* _Provided data_
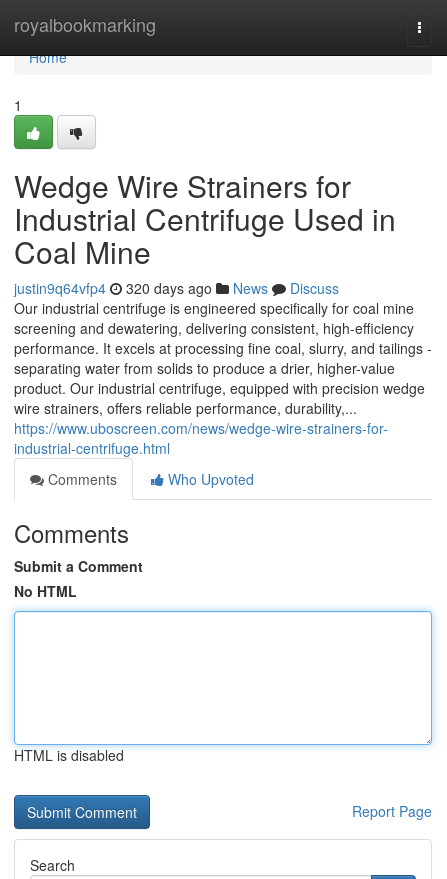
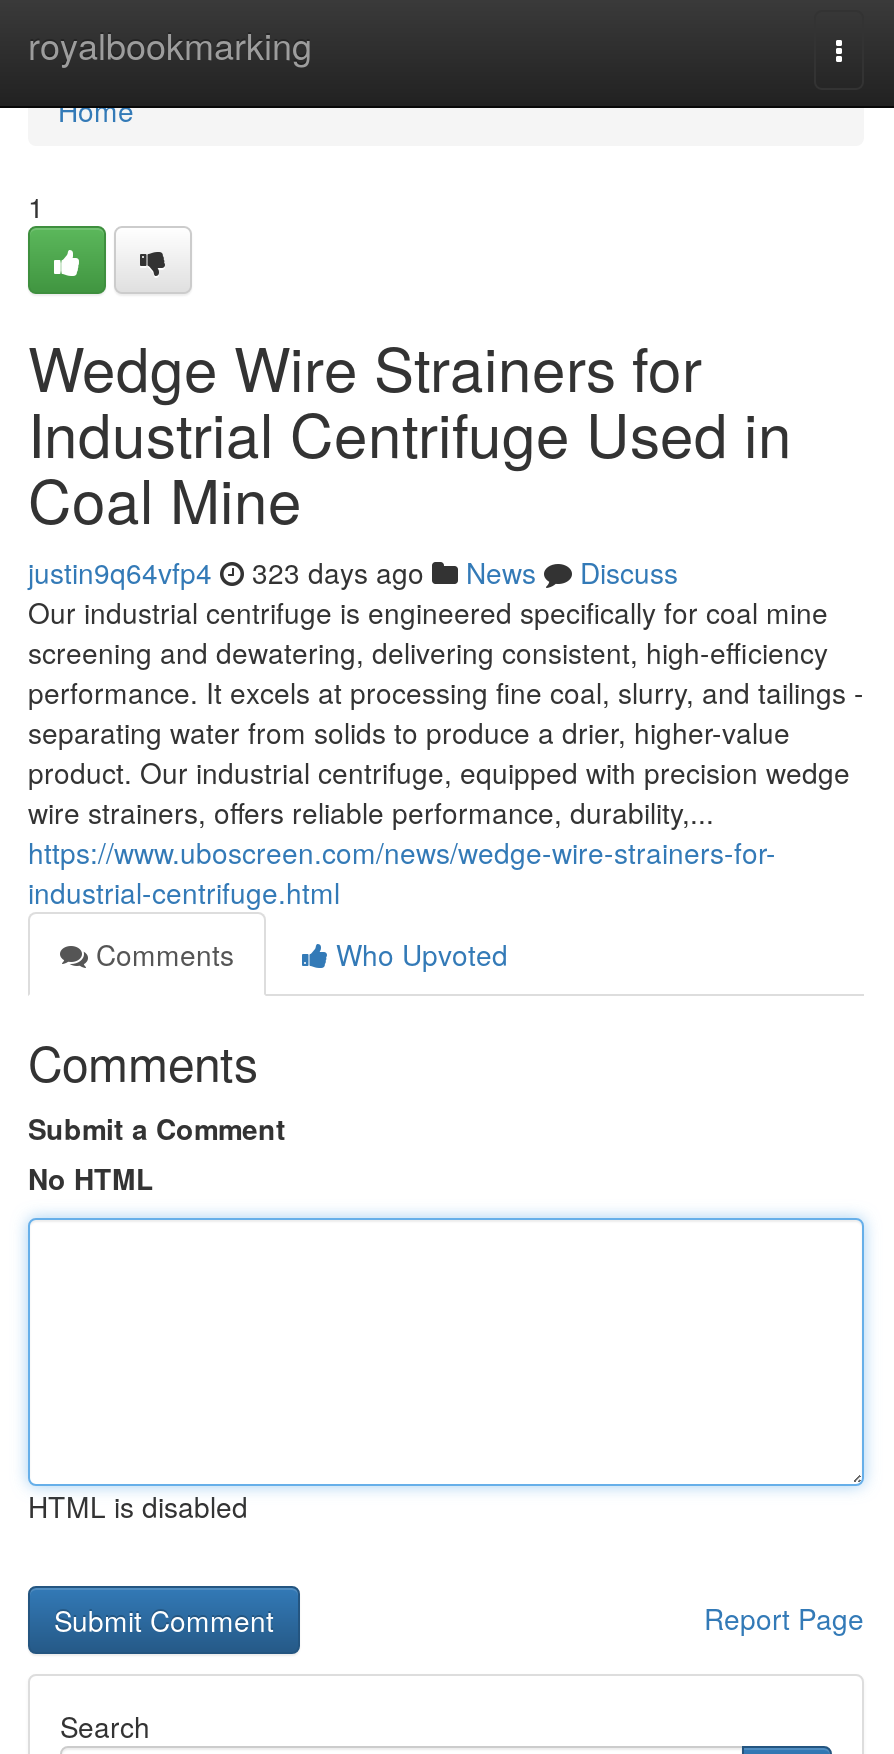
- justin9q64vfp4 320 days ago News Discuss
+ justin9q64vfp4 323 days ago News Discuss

--

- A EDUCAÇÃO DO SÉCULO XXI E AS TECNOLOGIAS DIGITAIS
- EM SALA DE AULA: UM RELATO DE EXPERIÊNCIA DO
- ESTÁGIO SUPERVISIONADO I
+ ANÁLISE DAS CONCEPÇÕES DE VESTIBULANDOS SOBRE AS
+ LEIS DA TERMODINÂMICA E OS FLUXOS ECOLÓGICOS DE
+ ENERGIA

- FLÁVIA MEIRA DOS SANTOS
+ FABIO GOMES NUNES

* _Exercise_
From the entries above, give again exactly the lines running from the line with "- A EDUCAÇÃO" to the line with "FABIO GOMES NUNES"; include both of those lines.

* _Exercise solution_
- A EDUCAÇÃO DO SÉCULO XXI E AS TECNOLOGIAS DIGITAIS
- EM SALA DE AULA: UM RELATO DE EXPERIÊNCIA DO
- ESTÁGIO SUPERVISIONADO I
+ ANÁLISE DAS CONCEPÇÕES DE VESTIBULANDOS SOBRE AS
+ LEIS DA TERMODINÂMICA E OS FLUXOS ECOLÓGICOS DE
+ ENERGIA

- FLÁVIA MEIRA DOS SANTOS
+ FABIO GOMES NUNES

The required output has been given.